Overcoming the Globalization of Indifference, 26th Sunday in Ordinary Time (C), September 29, 2013

Fr. Roger J. Landry
St. Bernadette Parish, Fall River, MA
Twenty-Sixth Sunday in OT, Year C
September 29, 2013
Amos 6:1.4-7, 1 Tim 6:11-16, Lk 16:19-31

To listen to an audio recording of today’s homily, please click here: 

 

Ignorance and Omissions

Today Jesus presents us with a truly unforgettable Gospel. Who among us is not moved when we hear the story of Lazarus, covered with sores, being licked and molested by dogs, longing to eat just the crumbs from the rich man’s table? Who among us is not moved by the desperation of the rich man after he dies, dying of torment, thirst, worried about his brothers?

What moves us all the more is not simply the state each is in, but the fact that each was avoidable.

In the Parable, the rich man went to Hell not because he was rich, not because he had earned his money in an immoral way, not because he had been asked by Lazarus for help and refused, not because he had sent dogs to lick Lazarus’ wounds or had done anything evil to him at all. He went to Hell because when there was a poor man at his gate he simply did nothing. He was condemned not because of anything he had done, but precisely because of what he hadn’t done: he was so caught up in himself that he didn’t make any effort at all to help out a man who was struggling and dying in his midst. He simply ignored him.
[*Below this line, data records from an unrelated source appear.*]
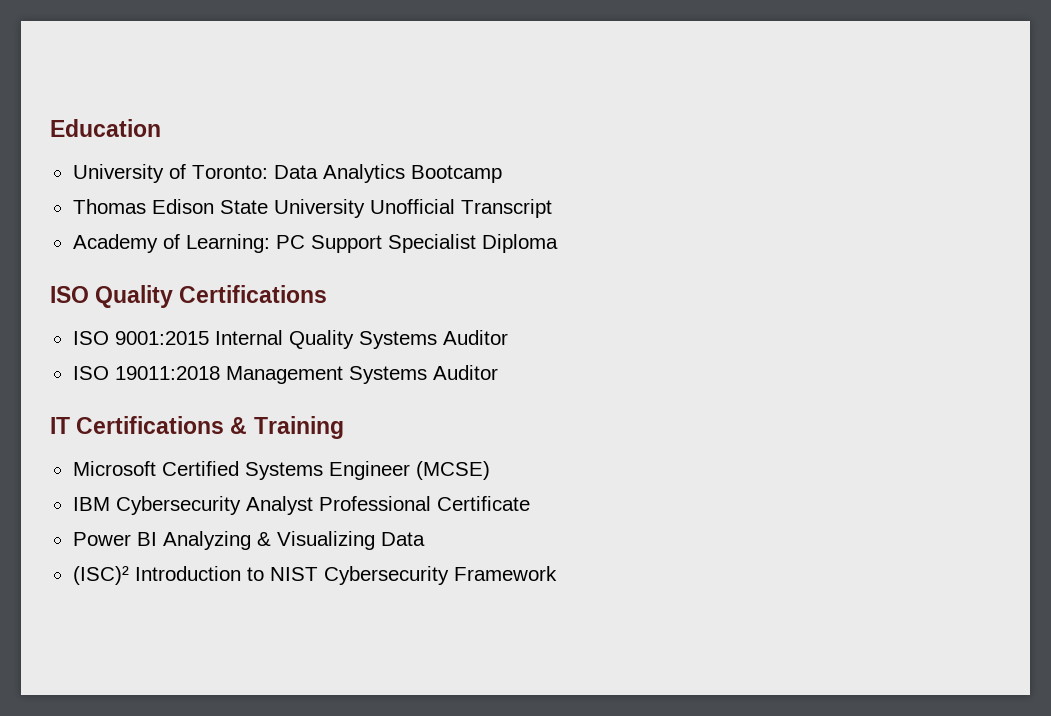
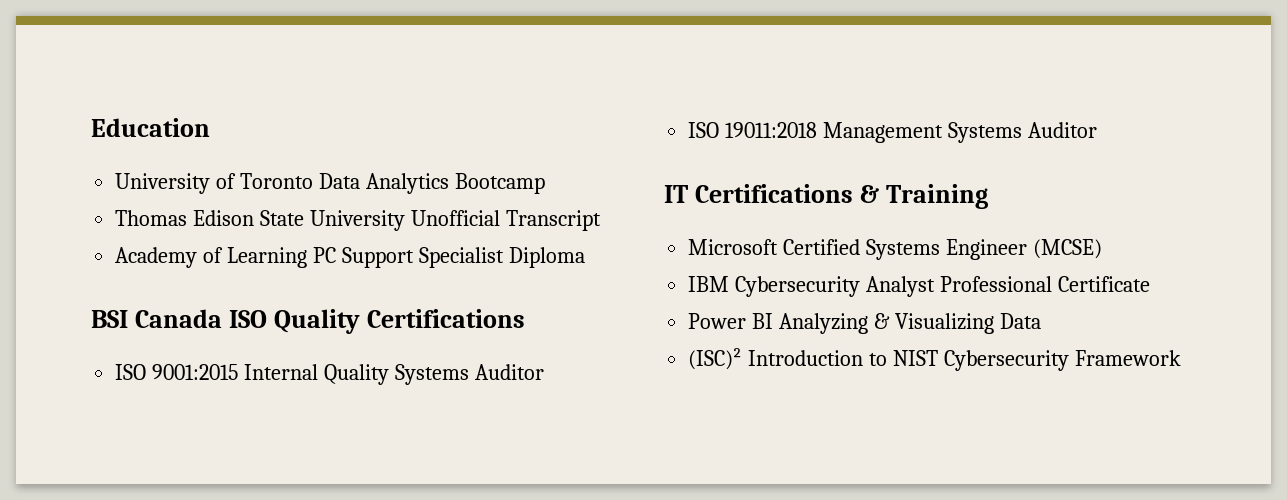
[191,165,268,179] Toronto: -> [240,173,314,189] Toronto
[185,234,270,253] Learning: -> [227,247,308,268] Learning
(558, 243) none -> [91,309,222,328] BSI Canada

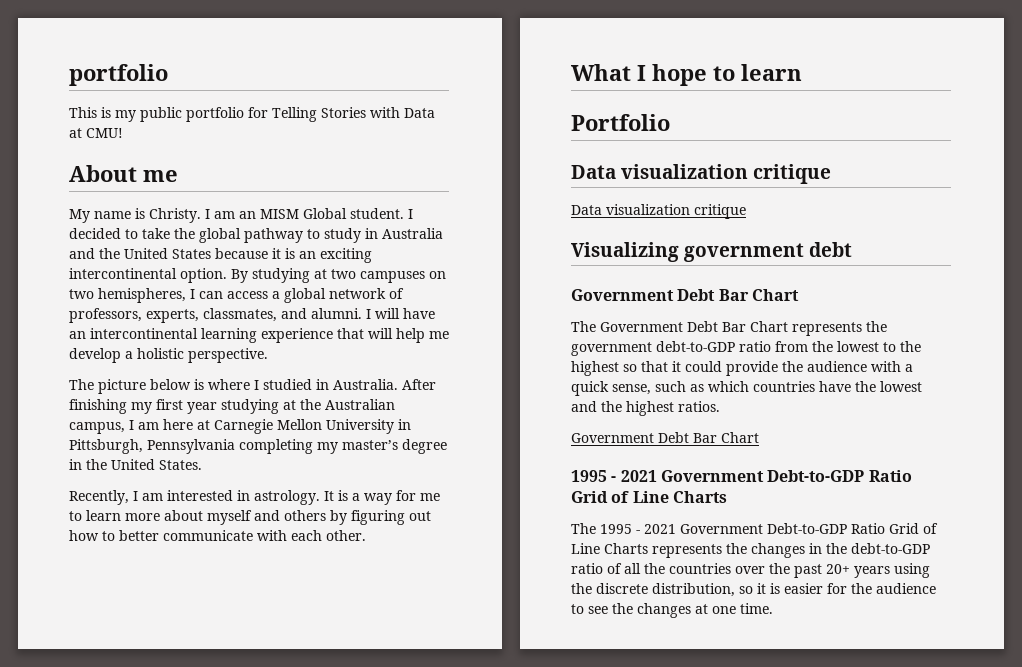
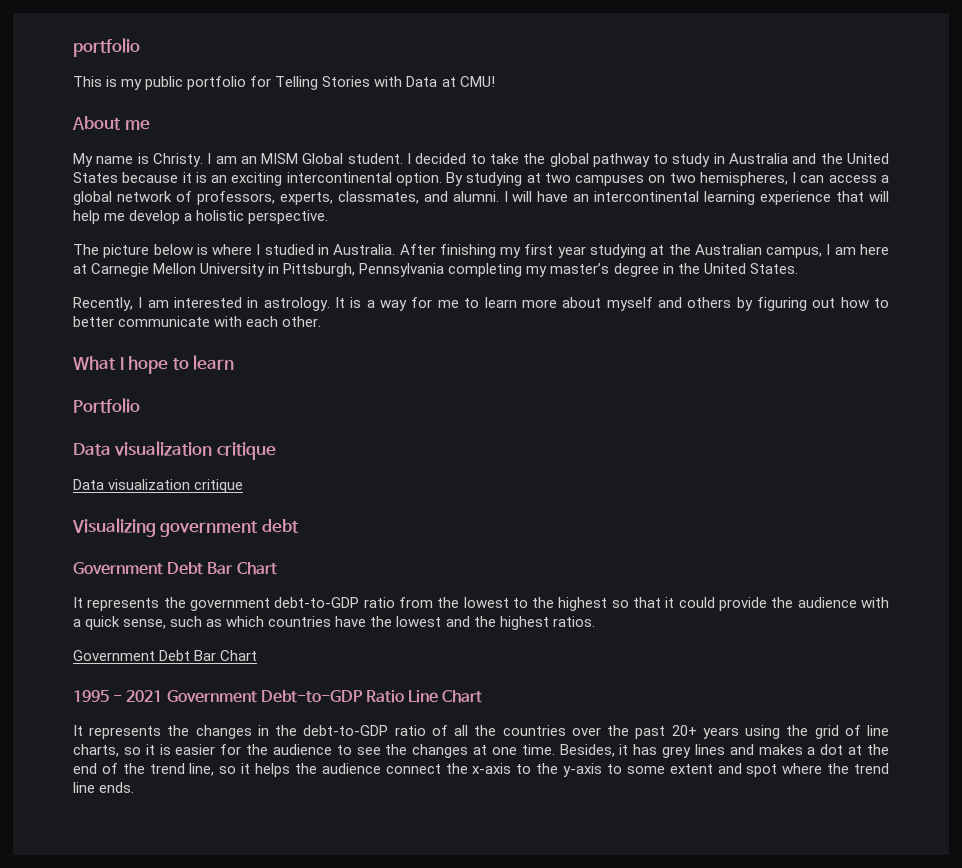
[571,321,788,332] The Government Debt Bar Chart -> [73,597,83,608] It
[571,491,727,503] [571,523,938,534] [571,543,648,554] Grid of Line Charts // The 1995 - 2021 Government Debt-to-GDP Ratio Grid of Line Charts -> [408,690,483,703] [73,725,83,736] Line Chart // It
[596,583,735,597] discrete distribution, -> [814,725,889,739] [73,744,119,757] grid of line charts,
(773, 608) none -> [559,744,890,758] [73,763,889,777] [73,782,135,793] Besides, it has grey lines and makes a dot at the end of the trend line, so it helps the audience connect the x-axis to the y-axis to some extent and spot where the trend line ends.

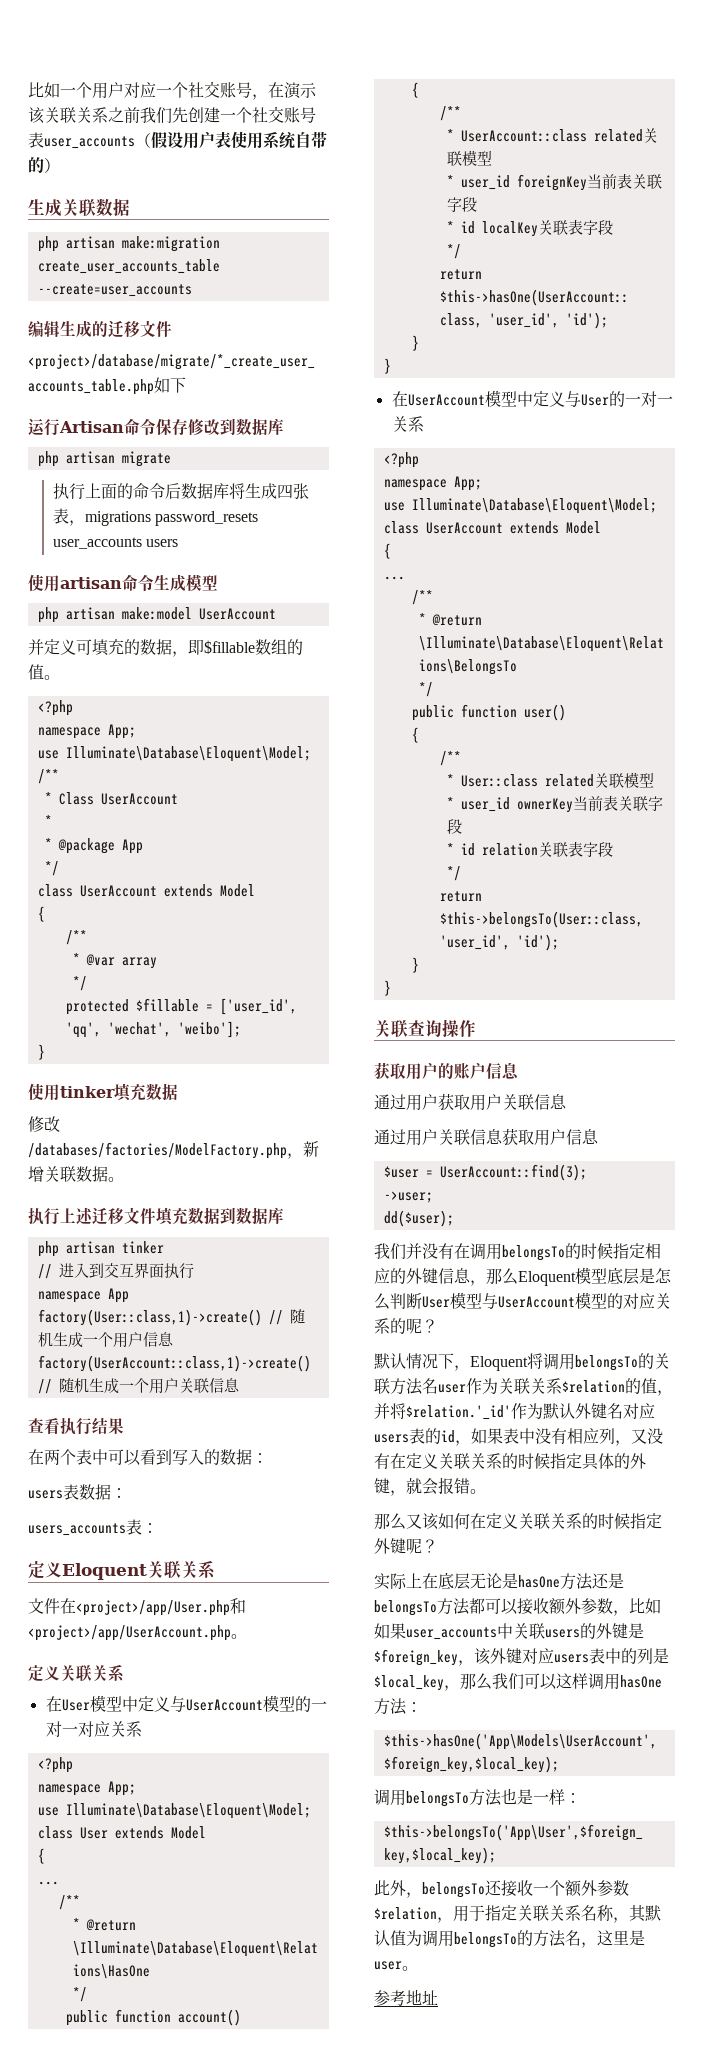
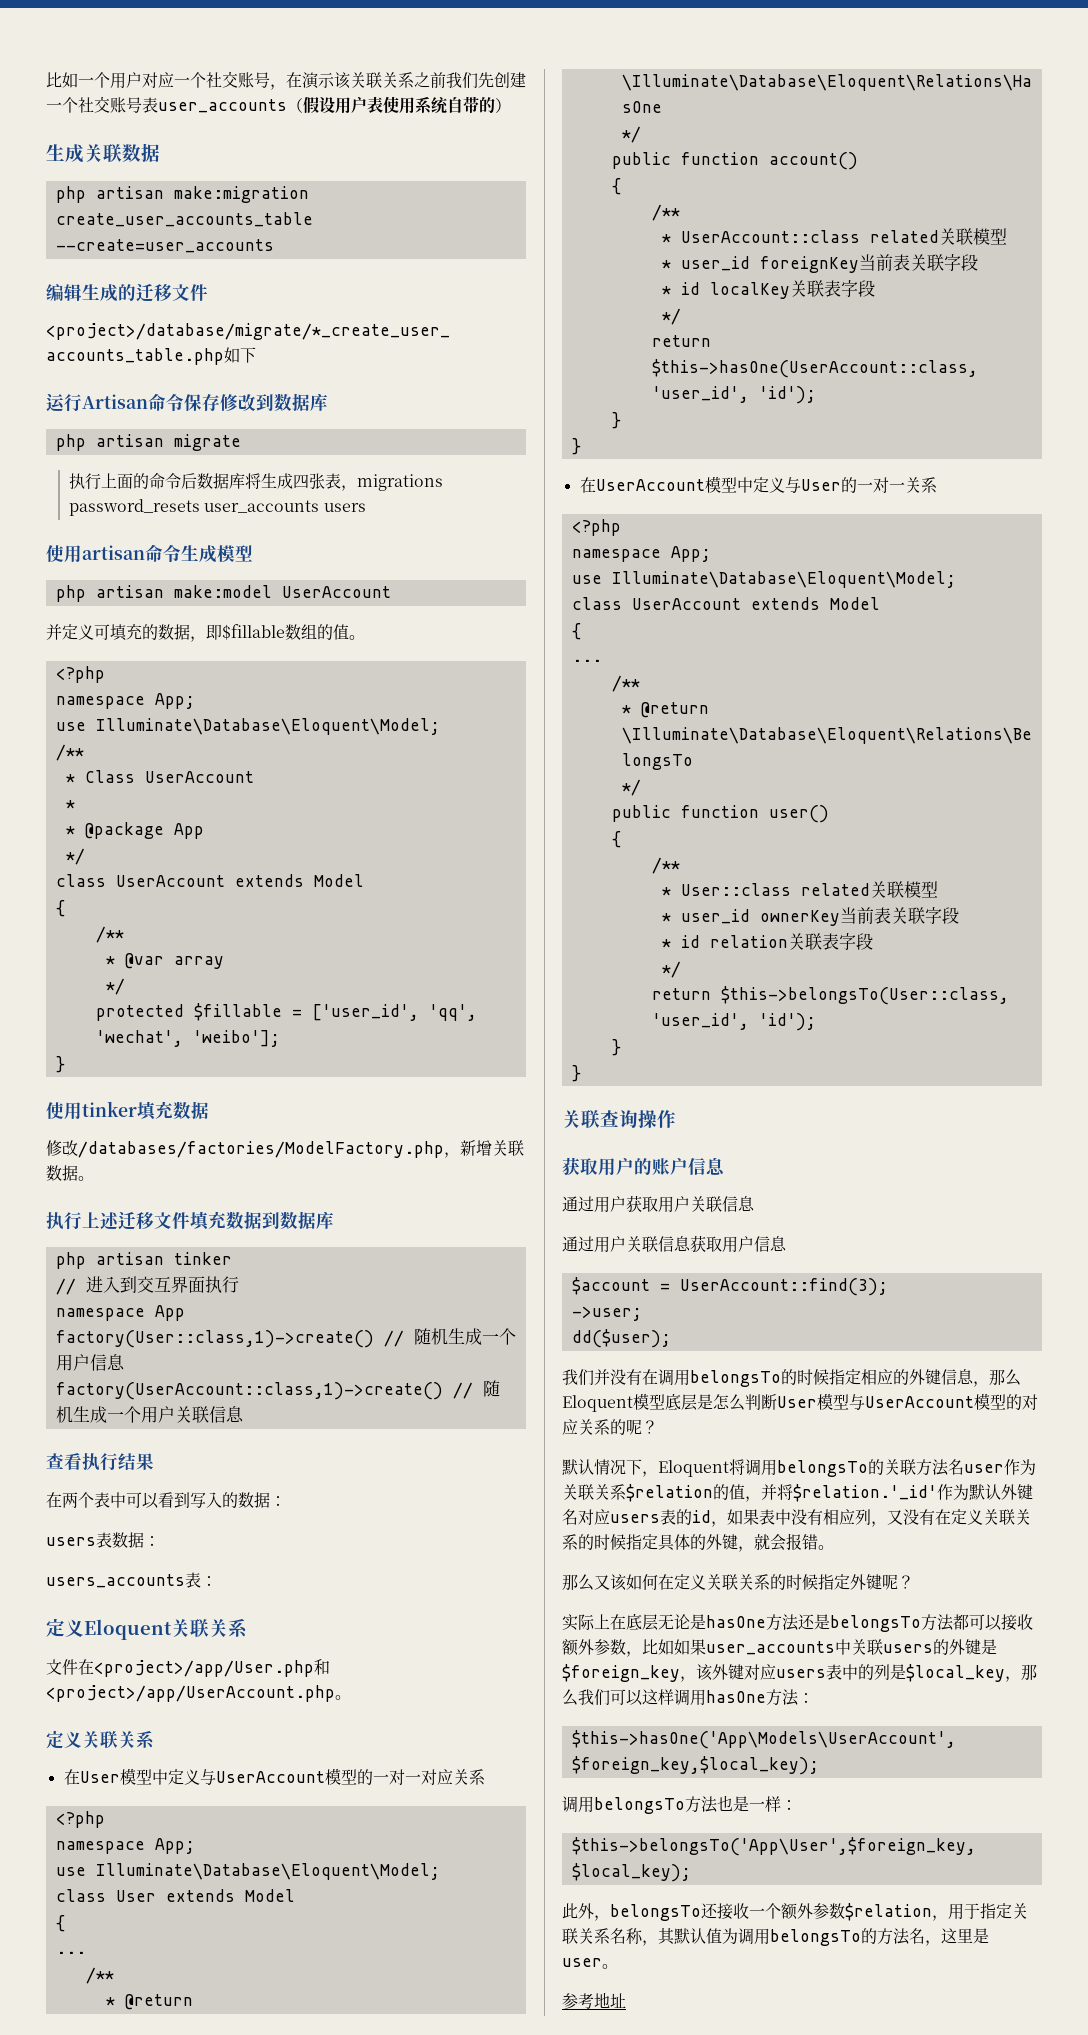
[383,1166,419,1178] $user -> [571,1277,650,1295] $account

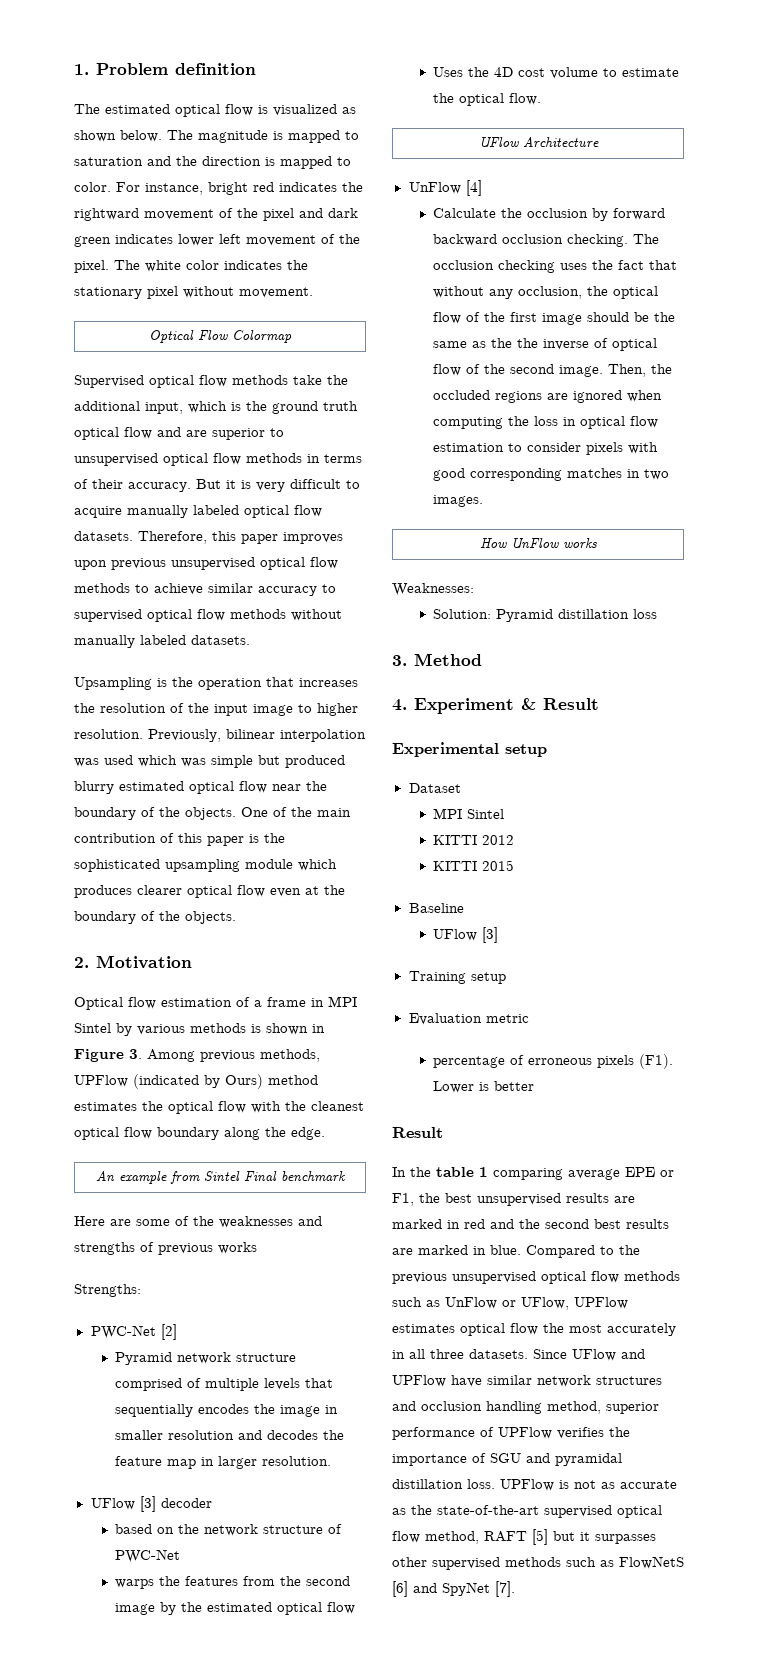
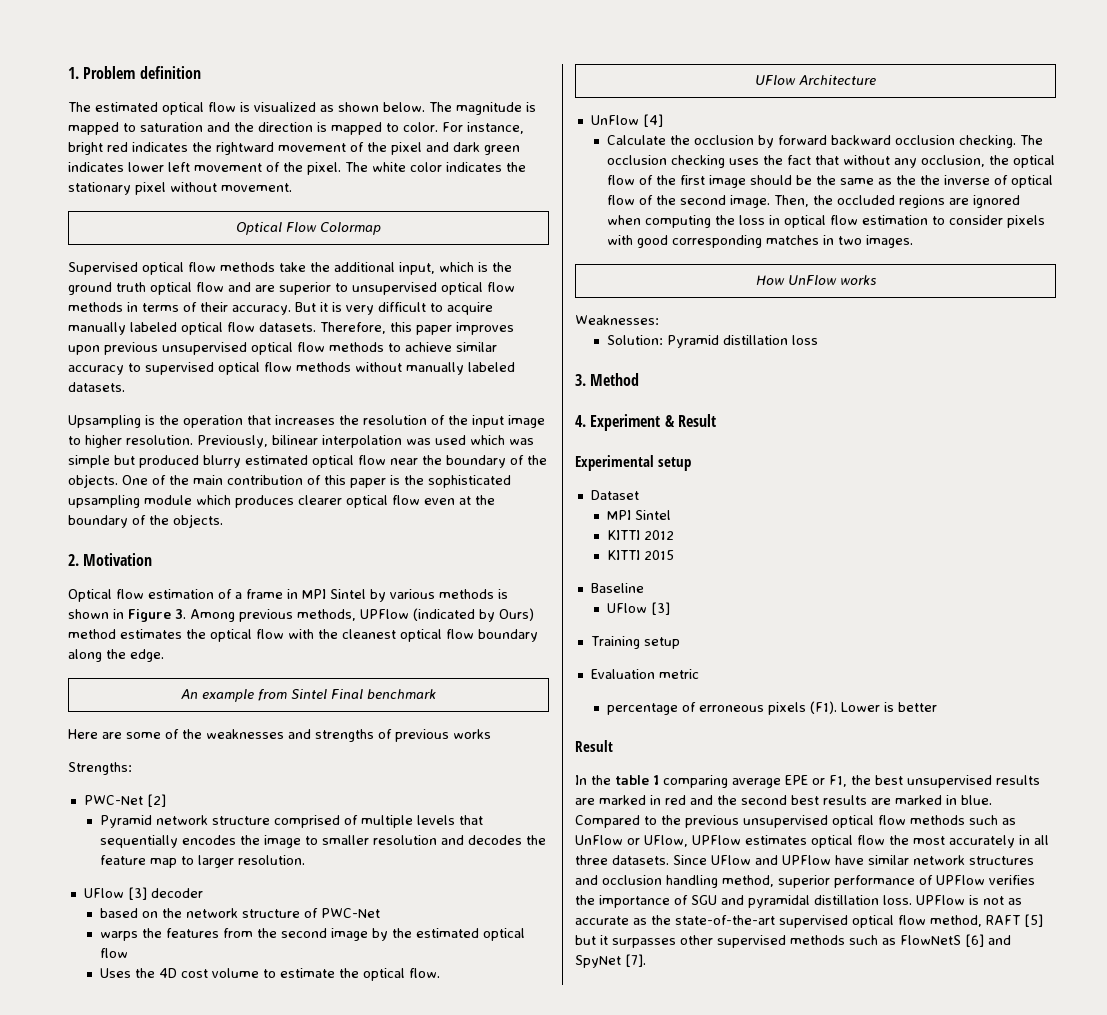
[325,1405,339,1414] in -> [305,836,319,845] to
[201,1457,215,1466] in -> [181,856,195,865] to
In St. Matthew’s Gospel, Jesus made clear that when he judges us, he will separate us into two groups on the basis of how we treated the poor and needy in our midst. To those on his right who will be saved, he said he’ll say, “Come, you who are blessed by my Father, inherit the kingdom prepared for you since the beginning of the world, for I was hungry, thirsty, a stranger, naked, ill or imprisoned and you cared for me.” But to those on his left, he will say, “Depart from me, you accursed, into the eternal fire prepared for the devil and his angels, because I was hungry and you gave me no food, thirsty and you gave me no drink, naked and you gave me no clothes, a stranger and you gave me no welcome, ill and in prison and you didn’t care for me.” The condemned will ask, “Lord when did we see you hungry, thirsty, naked, ill, a stranger or a prisoner and not minister to your needs?” Jesus said he’ll reply, “As often as you failed to do this to the least of my brothers and sisters, you failed to do it to me.” The rich man went to tell because in neglecting the dying poor man at his doorstep, he was neglecting God.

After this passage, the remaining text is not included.